Get informed and mobilize for Haiti | Avvenire’s Campaign
An Awareness Campaign and an Avvenire Foundation project to lift Haiti out of poverty
Haiti, a Caribbean island, was once a dream travel destination. But today it is a country where 80 percent of its 9 million inhabitants live below the poverty line, in houses made of tin, wood and cardboard, on less than two dollars a day.
Maddalena Boschetti, a fidei donum lay missionary, already several years ago, from the village of Mawouj told us about one of the poorest, most remote and degraded rural areas of Haiti.
“Life here is difficult; there is no electricity or drinking water. To drink, you get supplies from springs about a half-hour walk away; to wash and to wash there is rainwater collected in cisterns. And cholera makes life even harder.”
Adding to the misery are natural disasters, including the devastating 2010 earthquake that killed 250,000 people and Hurricane Matthew, which swept over the island in 2016 with fierce gusts of wind.

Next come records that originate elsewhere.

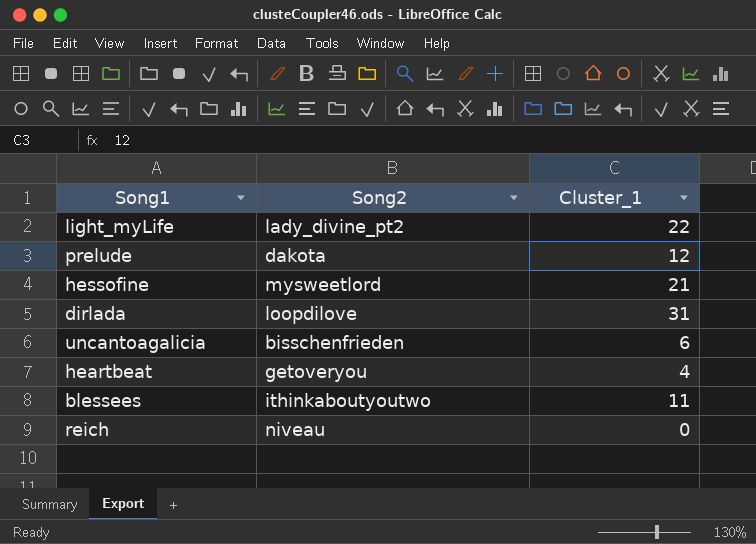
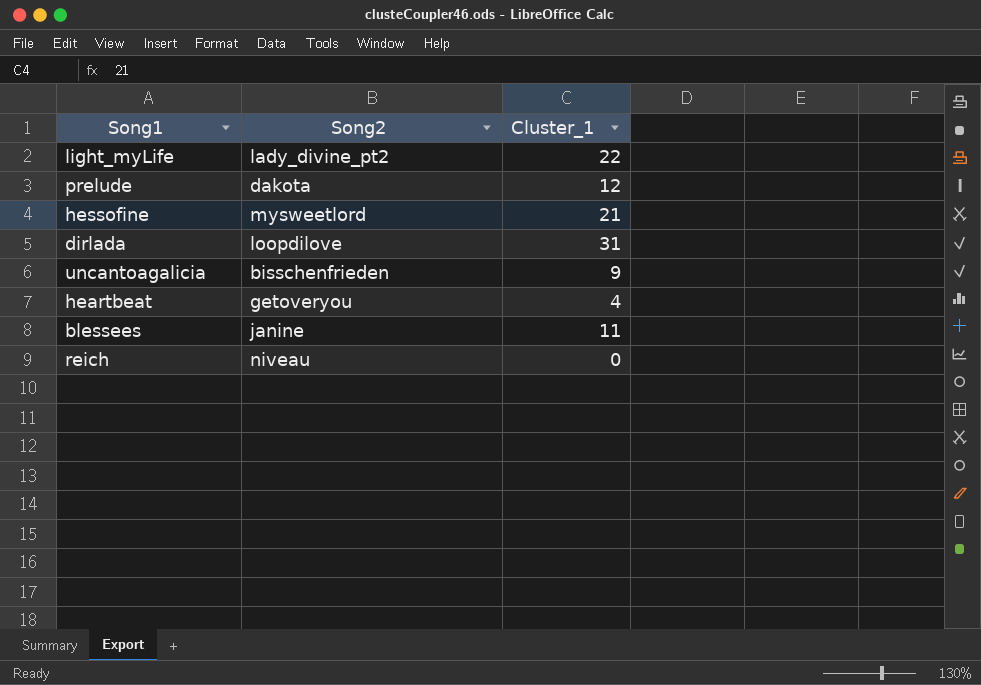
uncantoagalicia | Cluster_1: 6 -> 9
blessees | Song2: ithinkaboutyoutwo -> janine

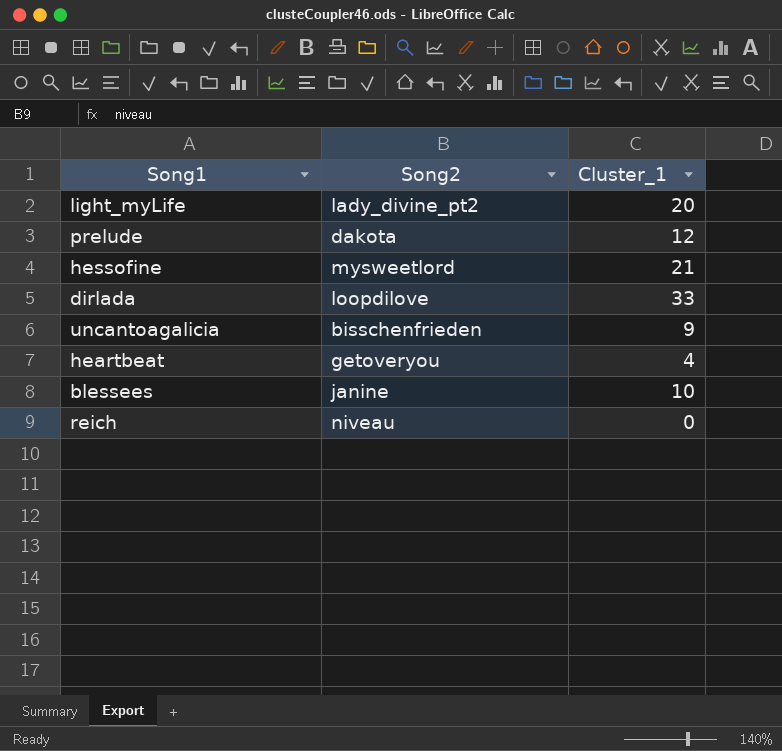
light_myLife | Cluster_1: 22 -> 20
dirlada | Cluster_1: 31 -> 33
blessees | Cluster_1: 11 -> 10

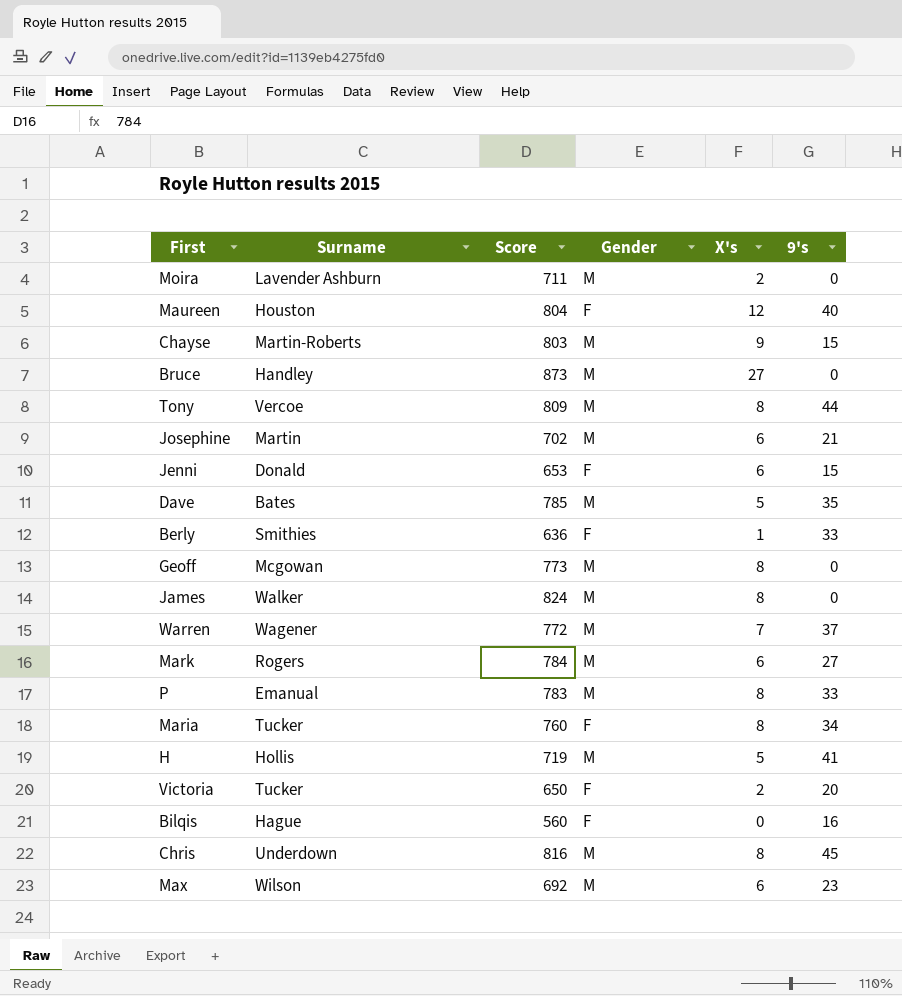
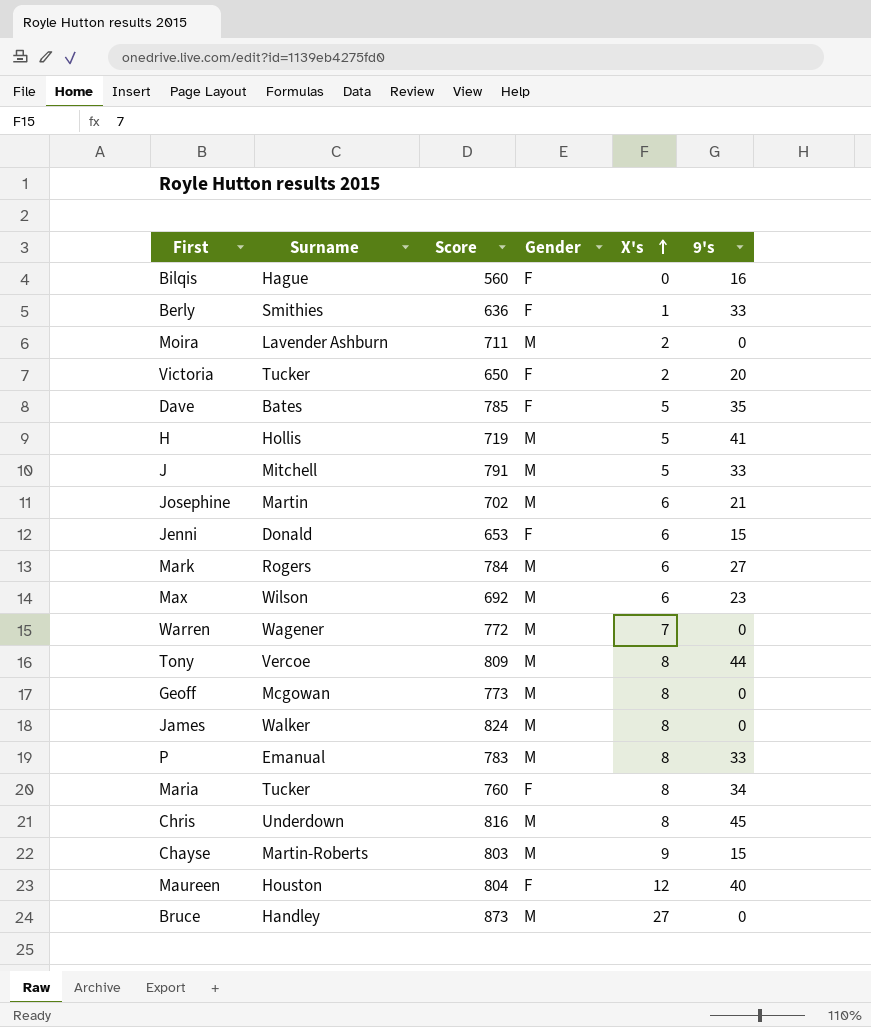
row order: none -> X's ascending
Dave | Gender: M -> F
row J: none -> Mitchell | 791 | M | 5 | 33
Warren | 9's: 37 -> 0

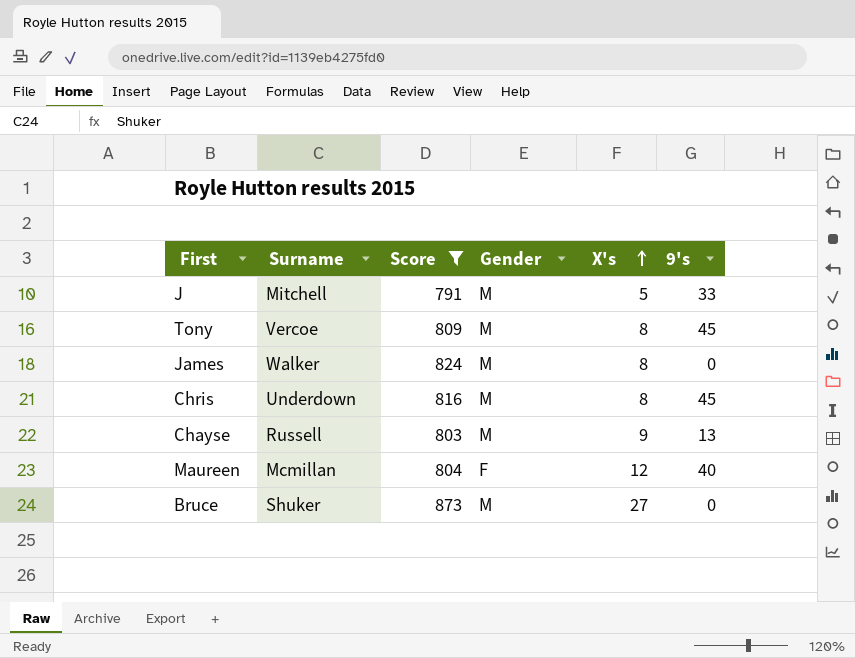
filter: none -> Score >= 791
Tony | 9's: 44 -> 45
Chayse | Surname: Martin-Roberts -> Russell
Chayse | 9's: 15 -> 13
Maureen | Surname: Houston -> Mcmillan
Bruce | Surname: Handley -> Shuker

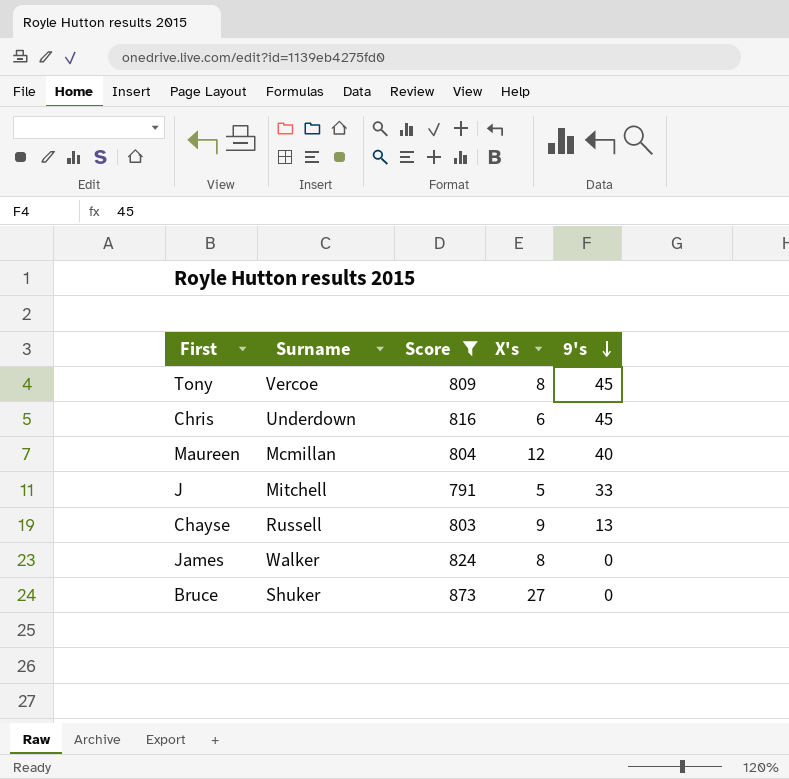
row order: X's ascending -> 9's descending
column Gender | position: 4 -> none
Chris | X's: 8 -> 6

It has been 15 years since that earthquake, and everything seems standing still, including promises of aid and rebuilding. Instead, violence has increased, along with the presence of bandits and gangs and an unstable political situation.
For this reason, the missionaries ask not to forget the Haitians, and with them the ability to be merciful to those who suffer and carry on their existence with great hardship, albeit with dignity.
From Italy, the Avvenire Foundation will support the Sons of Haiti Project, and throughout 2025, articles, reports, and podcasts about the country will be published in the newspaper and on the website. There will also be a docufilm; in addition, children and young people on the island will make their own story through photos that will then flow into a calendar and an exhibition.
Material that will be made available to schools, associations and those who want to inform themselves and help support the orphanage “La Maison Des Anges” through a fundraiser.
Because the future starts with the children and Haiti needs to live again.